# RE: Should you buy PS3 games from Palika Bazaar (delhi)



## jak3072 (Apr 1, 2014)

hey ppl, im kinda new to ps3 scene. I went to Palika Market few days ago & was surprised by the price of the games 300/- for God of war 3, 700/- for Ico & Shadow of Colossus, 1000/- for Devil May Cry HD Trilogy etc etc
The discounts varied from 40-60%.
What i wanted to ask you ppl was are those games Real or copies??? How can i distinguish b/w real & fake??

P.S I also noticed that games which were highly discounted didn't have a Price tag at the back? Whats that about?

Awaiting for your fast replies.


----------



## Gollum (Apr 1, 2014)

there is nothing like fake on ps3.
Those games might be used... so the price
you can get a PS3 and the game will work if its an original disc.
Modded PS3 will also run all games but may not be able to go online if its running an older version of custom firmware.
don't worry about the price of the games
Can you tell me the name of the shop, I'd like to visit when I come to delhi


----------



## jak3072 (Apr 1, 2014)

Gollum said:


> there is nothing like fake on ps3.
> Those games might be used... so the price
> you can get a PS3 and the game will work if its an original disc.
> Modded PS3 will also run all games but may not be able to go online if its running an older version of custom firmware.
> ...



So you mean all those were real!! The games were in their hard case and plastic sheet, though without the price tag.
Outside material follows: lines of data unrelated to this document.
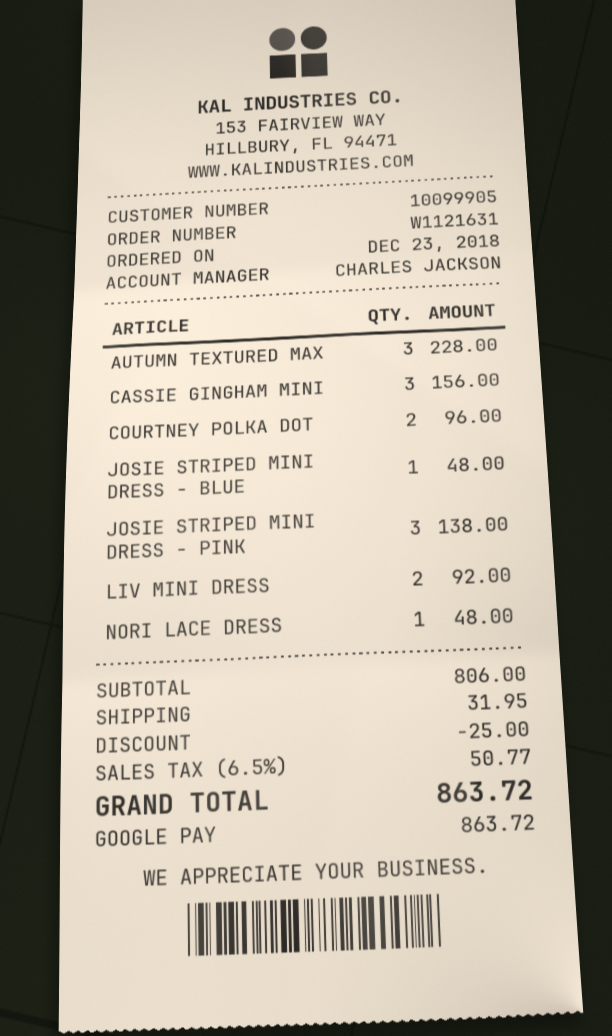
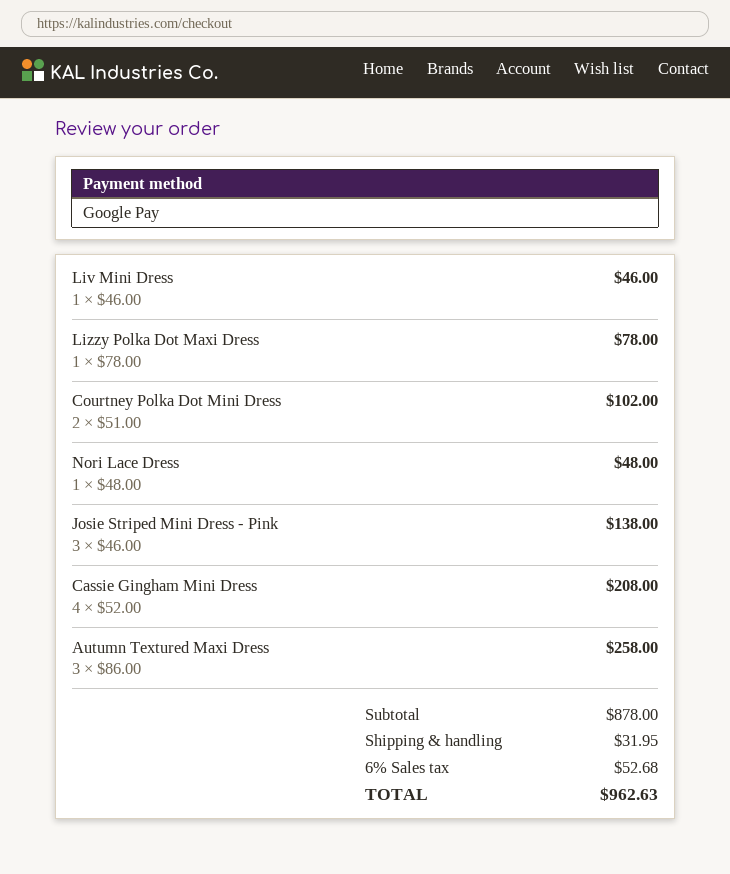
AUTUMN TEXTURED MAX: 3 for 228.00 -> 3 for 258.00
CASSIE GINGHAM MINI: 3 for 156.00 -> 4 for 208.00
COURTNEY POLKA DOT: 2 for 96.00 -> 2 for 102.00
JOSIE STRIPED MINI DRESS - BLUE: 1 for 48.00 -> none
LIV MINI DRESS: 2 for 92.00 -> 1 for 46.00
Lizzy Polka Dot Maxi Dress: none -> 1 for 78.00
subtotal: 806.00 -> 878.00
discount: 25.00 -> none
tax: 6.5% = 50.77 -> 6% = 52.68
total: 863.72 -> 962.63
There won't be problem with online multi player or anything else? 

Just go to Palika Bazaar, most of the shops are selling the games at cheap price.


----------



## snap (Apr 1, 2014)

Afaik ppl do sell non legit version of ps3 games


----------



## jak3072 (Apr 1, 2014)

snap said:


> Afaik ppl do sell non legit version of ps3 games



What do you mean??


----------



## snap (Apr 1, 2014)

I meant that people sell duplicate ps3 games, i think so


----------



## Gollum (Apr 1, 2014)

jak3072 said:


> So you mean all those were real!! The games were in their hard case and plastic sheet, though without the price tag. There won't be problem with online multi player or anything else?
> 
> Just go to Palika Bazaar, most of the shops are selling the games at cheap price.
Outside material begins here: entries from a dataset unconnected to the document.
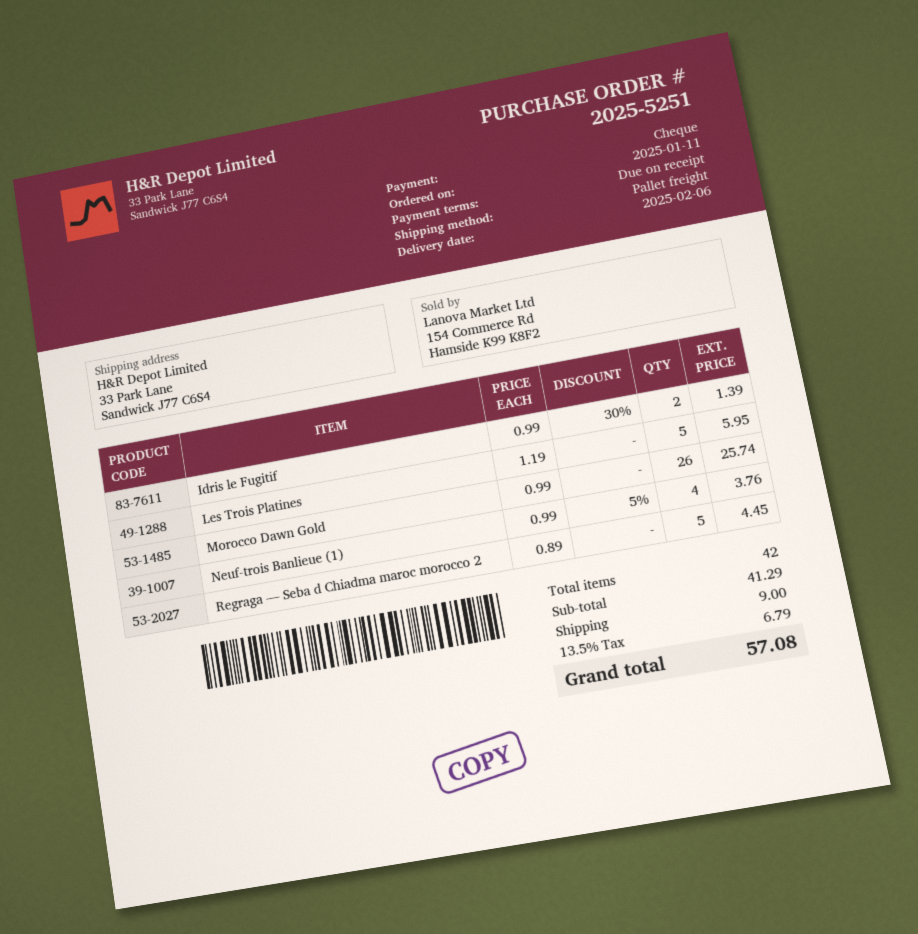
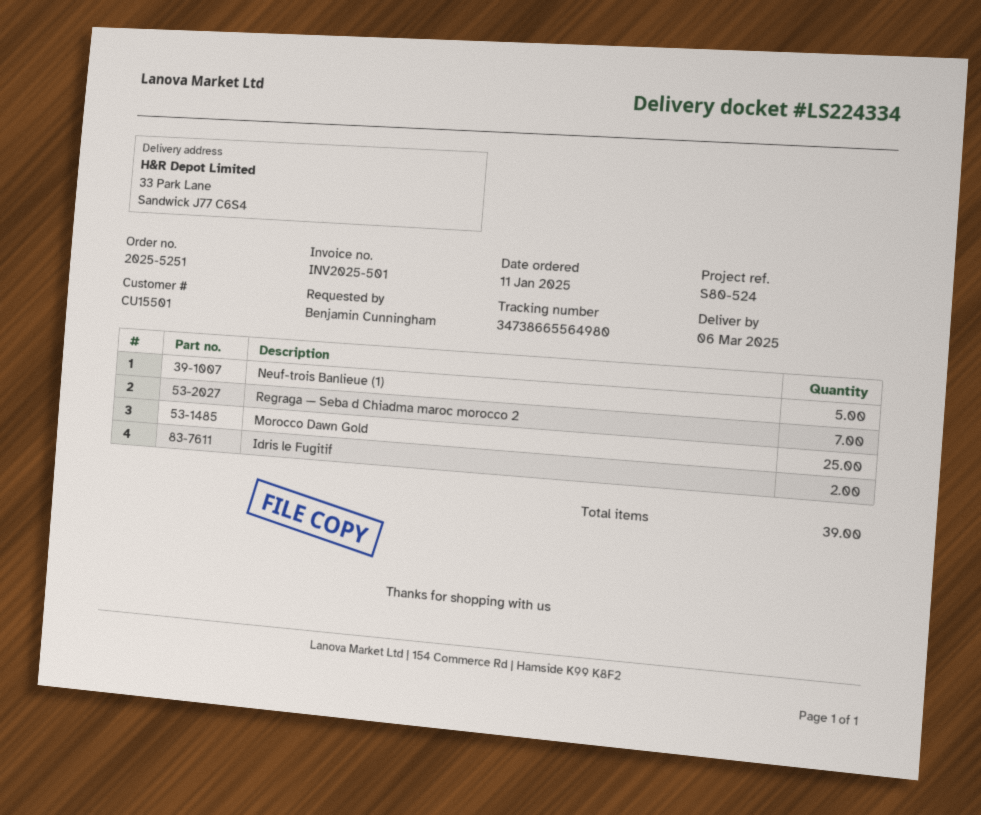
delivery date: 2025-02-06 -> 2025-03-06
Les Trois Platines: 5 -> none
Morocco Dawn Gold: 26 -> 25
Neuf-trois Banlieue (1): 4 -> 5
Regraga — Seba d Chiadma maroc morocco 2: 5 -> 7
total quantity: 42 -> 39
none of the ps3 games have a price tag on them lol
only sealed ps3 games have a price tag from the importer
it is very hard to make a BluRay copy of the game
so what you saw was a used game.
Used PS3 games are very common and you can use them to play online. some games need an online code and if you dont get one with the game, then you will have to guy that. its not very expensive though and its only a one time purchase.


----------



## jak3072 (Apr 2, 2014)

Mind telling me a bit more about those online codes? Total noob at the Playstation scene.


----------



## Gollum (Apr 2, 2014)

jak3072 said:


> Mind telling me a bit more about those online codes? Total noob at the Playstation scene.



some games require you to have an online code to be able to play online.
This code goes free with the game and is pretty much transferrable. If not then you might have to buy the code to play multiplayer only.
Such games are a total minority.
for example tekken tag 2 requires an online pass but nfs most wanted2012 does not
Again this is for 1 in every 15 or so game that has online features.
GTA V does not require any online pass and its massively hit online.


----------



## jak3072 (Apr 2, 2014)

Gollum said:


> some games require you to have an online code to be able to play online.
> This code goes free with the game and is pretty much transferrable. If not then you might have to buy the code to play multiplayer only.
> Such games are a total minority.
> for example tekken tag 2 requires an online pass but nfs most wanted2012 does not
> ...



Thanks for all the help Gollum!!! Much appreciated!!


----------



## anirbandd (Apr 2, 2014)

Gollum said:


> some games require you to have an online code to be able to play online.
> This code goes free with the game and is pretty much transferrable. If not then you might have to buy the code to play multiplayer only.
> Such games are a total minority.
> for example tekken tag 2 requires an online pass but nfs most wanted2012 does not
> ...



uncharted 3 is also in that section. it has a Network Pass needed for multiplayer. So id the The Last of Us.


----------



## jak3072 (Apr 2, 2014)

What about Demon Souls?


----------



## anirbandd (Apr 2, 2014)

no idea.. dont have it. 

google it. you may get the info. look for the Network Pass words on the back of the case.


----------



## Nerevarine (Apr 2, 2014)

jak3072 said:


> What about Demon Souls?



Get Dark souls or Dark souls 2..
AFAIK, Demon souls wasnt as good as the Dark souls series


----------



## jak3072 (Apr 2, 2014)

Nerevarine said:


> Get Dark souls or Dark souls 2..
> AFAIK, Demon souls wasnt as good as the Dark souls series



Don't worry, I'm aiming for the entire souls series!! Wanna start from the roots. 
P. S. I do know there is no connection between Demon and dark souls.


----------



## vickybat (Apr 19, 2014)

^^ Dark souls is the spiritual successor of demon souls.

Demon souls is a terrific game.


----------



## abdullahjamal928 (Jun 11, 2014)

Can I jailbreak my PS3 ofw 3.70 from Palika Bazar...??? 
Do they do it safely...??? =-O


----------